• Task instructions: Your copy should hold exactly the lines from the beginning of the listing below through the line with "text: 21.8 ->", without any pictures.

• Task data:

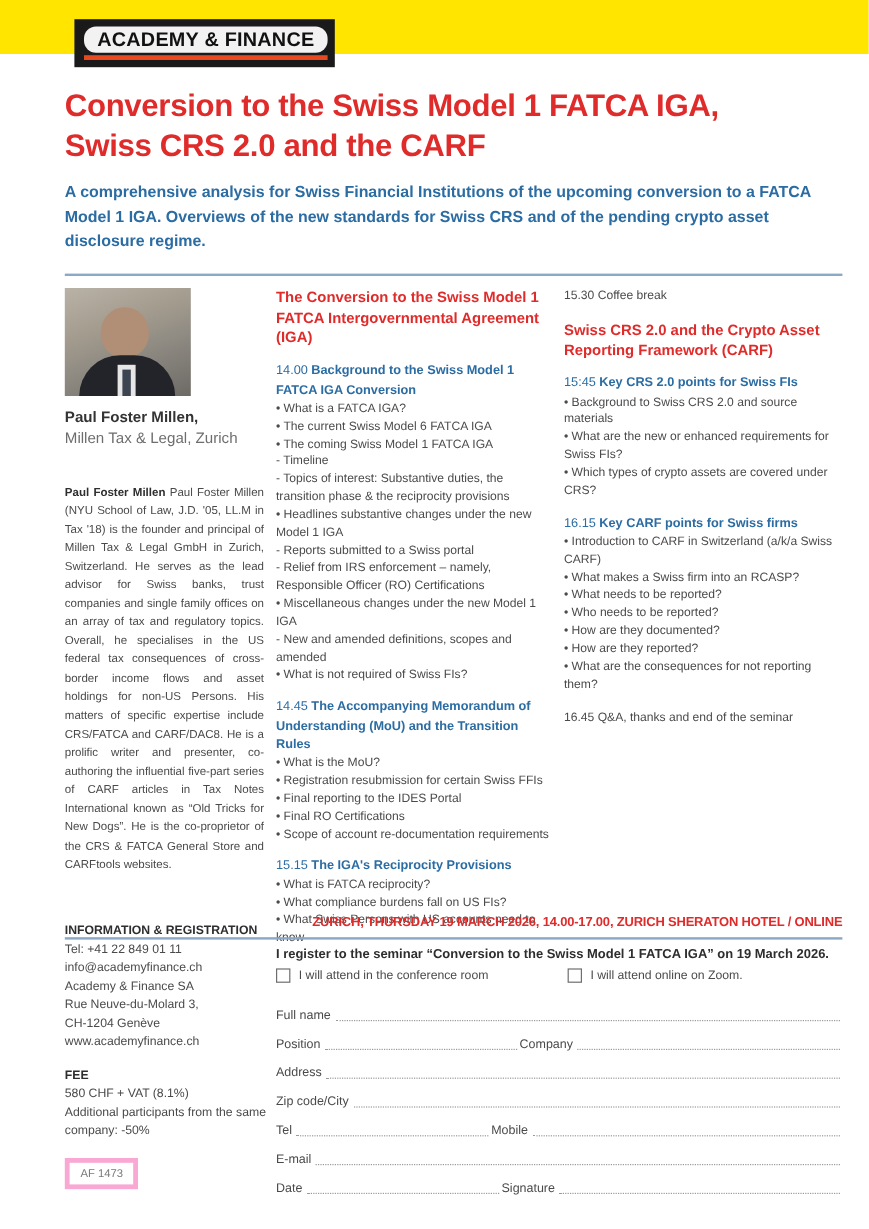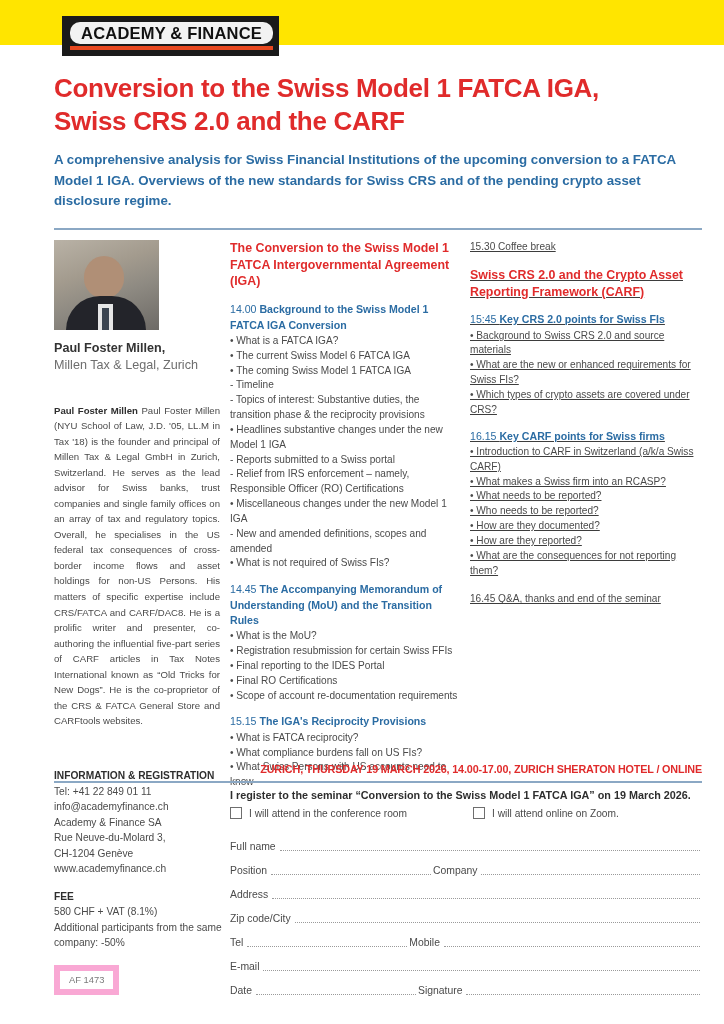"15.30 Coffee break" .col-right { text-decoration: underline -> none }
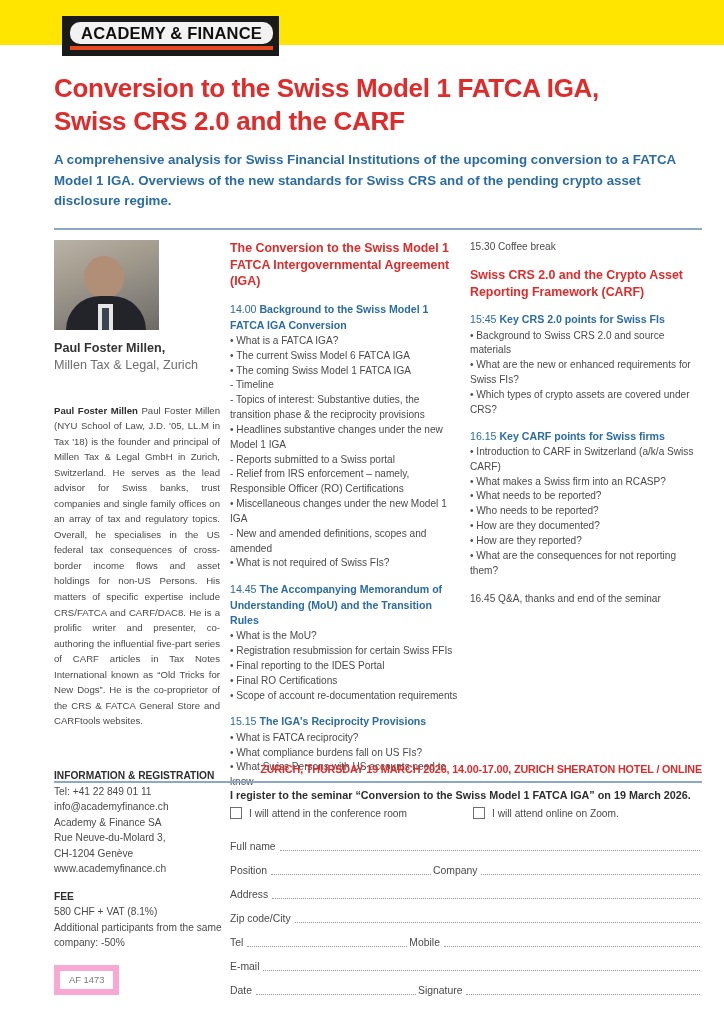"AF 1473" .afbox { border: 6px solid #f9a8d4 -> 4px solid #f9a8d4 }
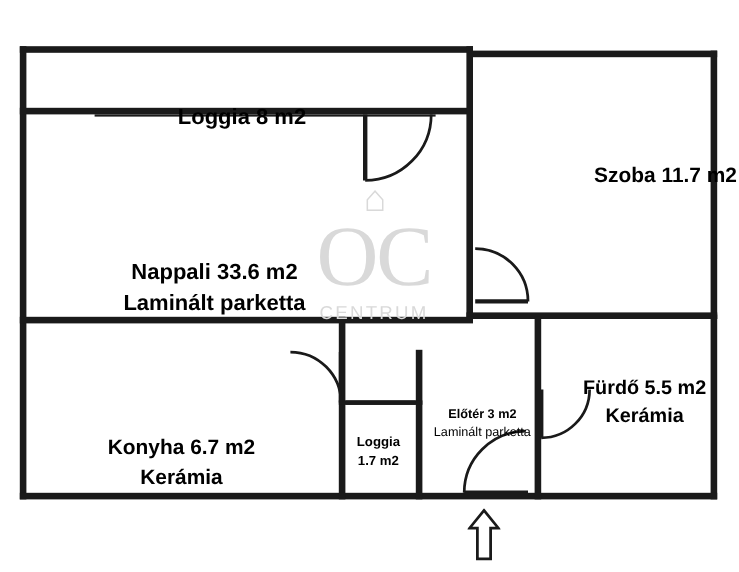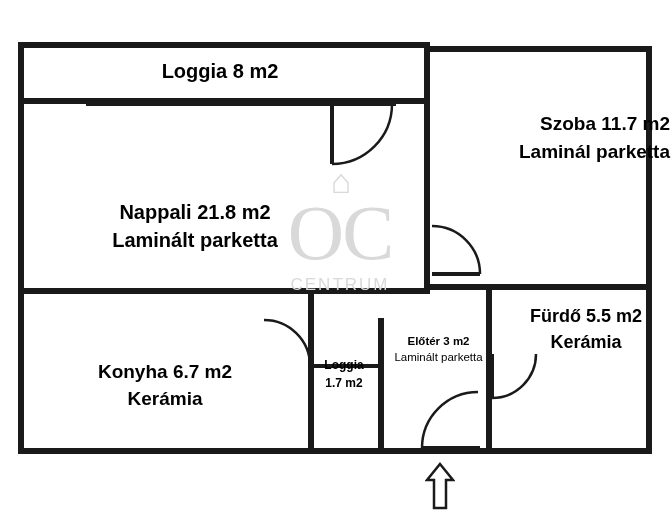"Loggia 8 m2" .room-label { margin-top: none -> 36px }
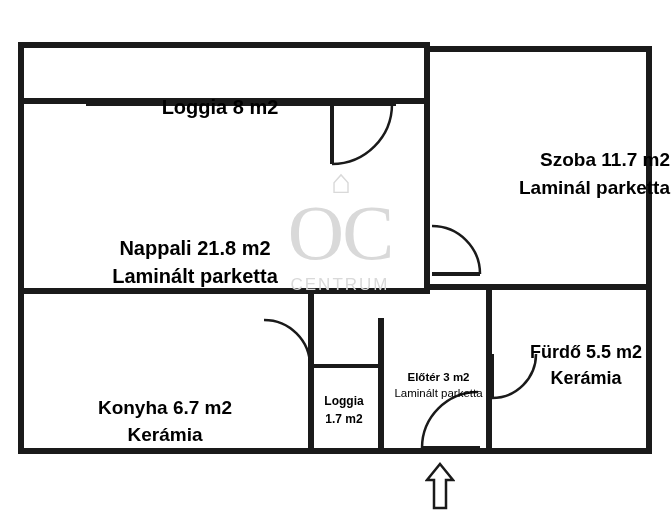"Laminál parketta" span.l2 { html: <span>Laminál parketta</span> -> none }
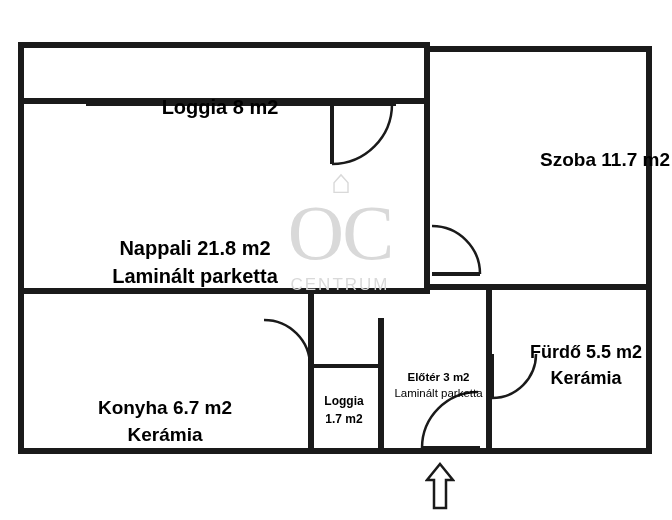"Nappali 21.8 m2" span.l1 { text: 21.8 -> 33.6 }
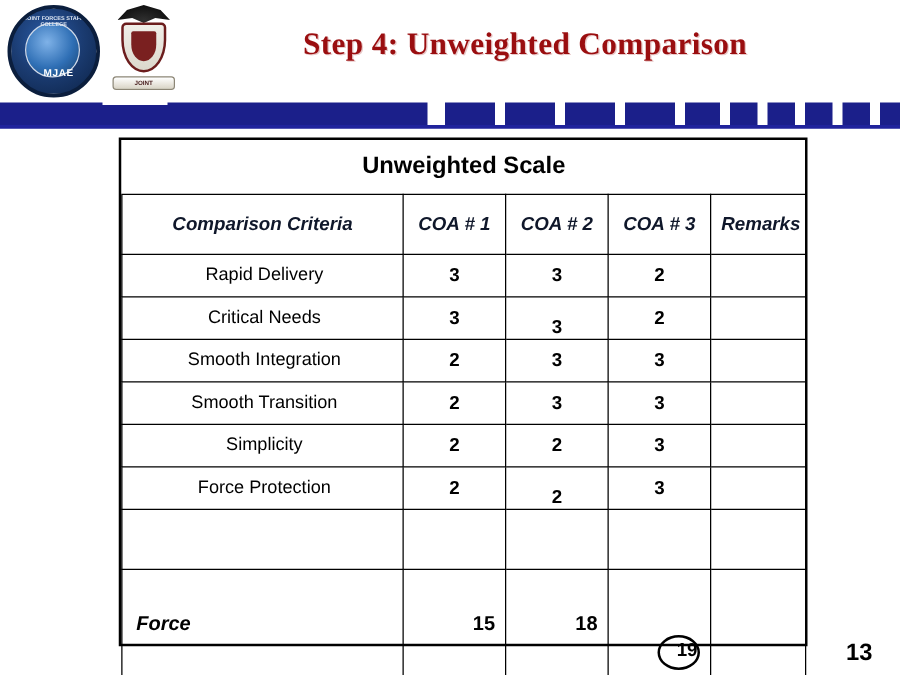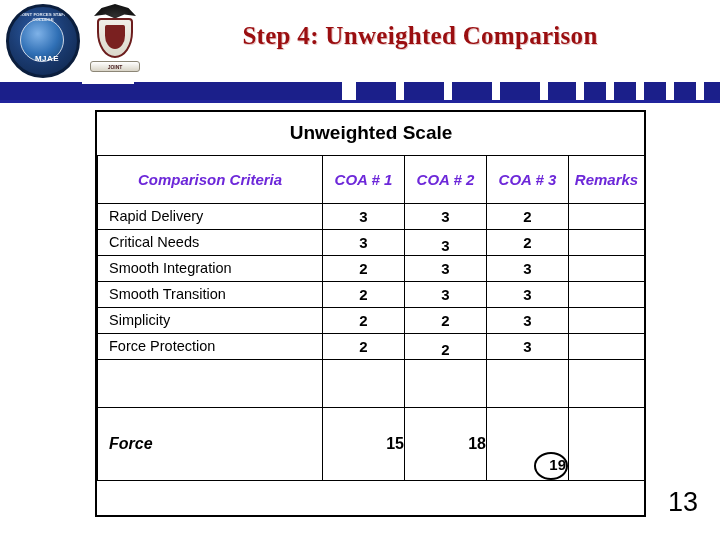"Unweighted Scale" table.matrix td, table.matrix th { padding: 0 -> 8px }
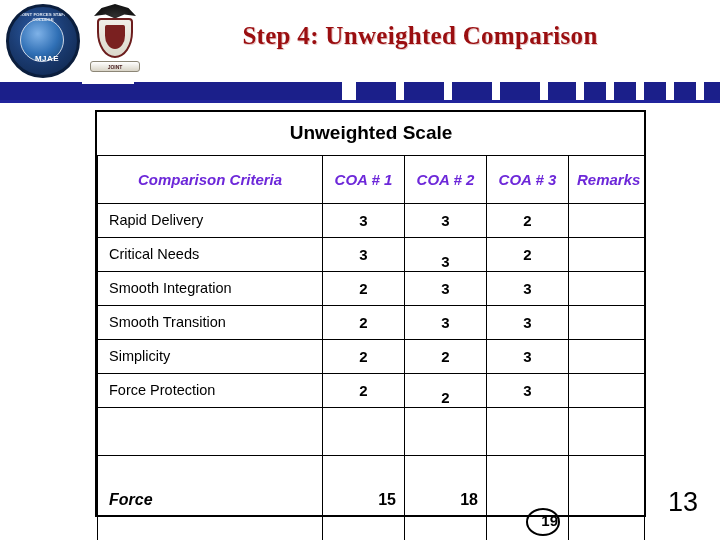"Comparison Criteria" .hdr-row td { color: #6d28d9 -> #0f172a }
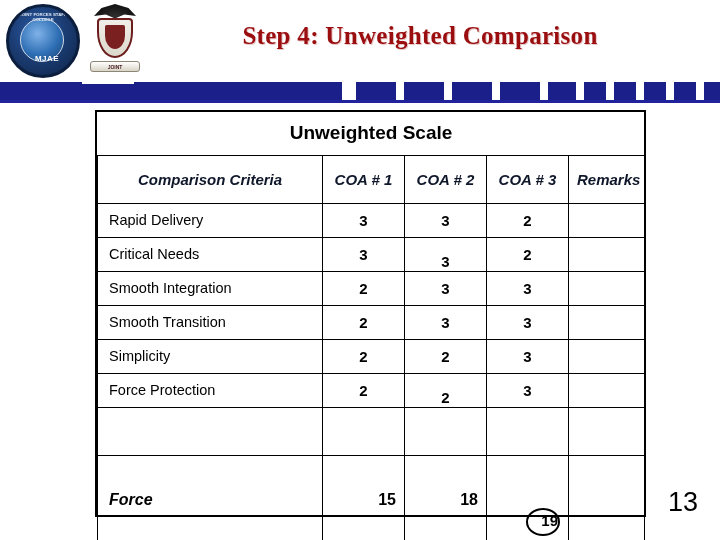"Rapid Delivery" .crit-cell { text-align: left -> center }
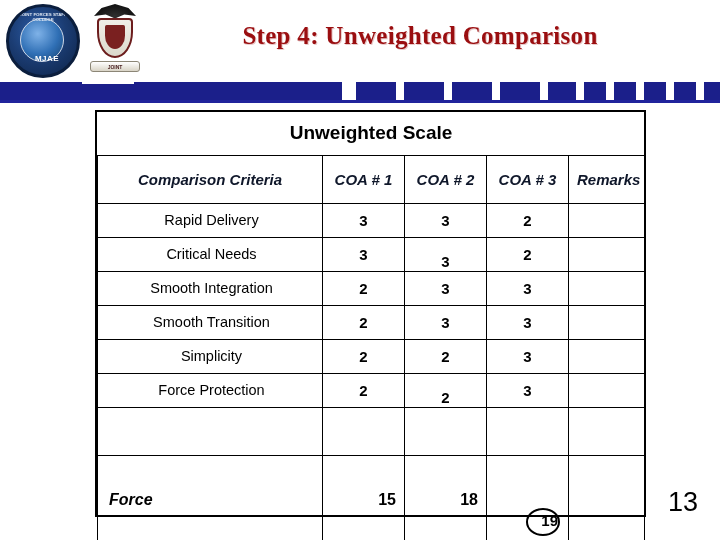"13" .page-num { bottom: 22px -> 6px; font-size: 27px -> 19px; font-weight: normal -> bold }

• Answer below:
"15.30 Coffee break" .col-right { text-decoration: underline -> none }
"AF 1473" .afbox { border: 6px solid #f9a8d4 -> 4px solid #f9a8d4 }
"Loggia 8 m2" .room-label { margin-top: none -> 36px }
"Laminál parketta" span.l2 { html: <span>Laminál parketta</span> -> none }
"Nappali 21.8 m2" span.l1 { text: 21.8 -> 33.6 }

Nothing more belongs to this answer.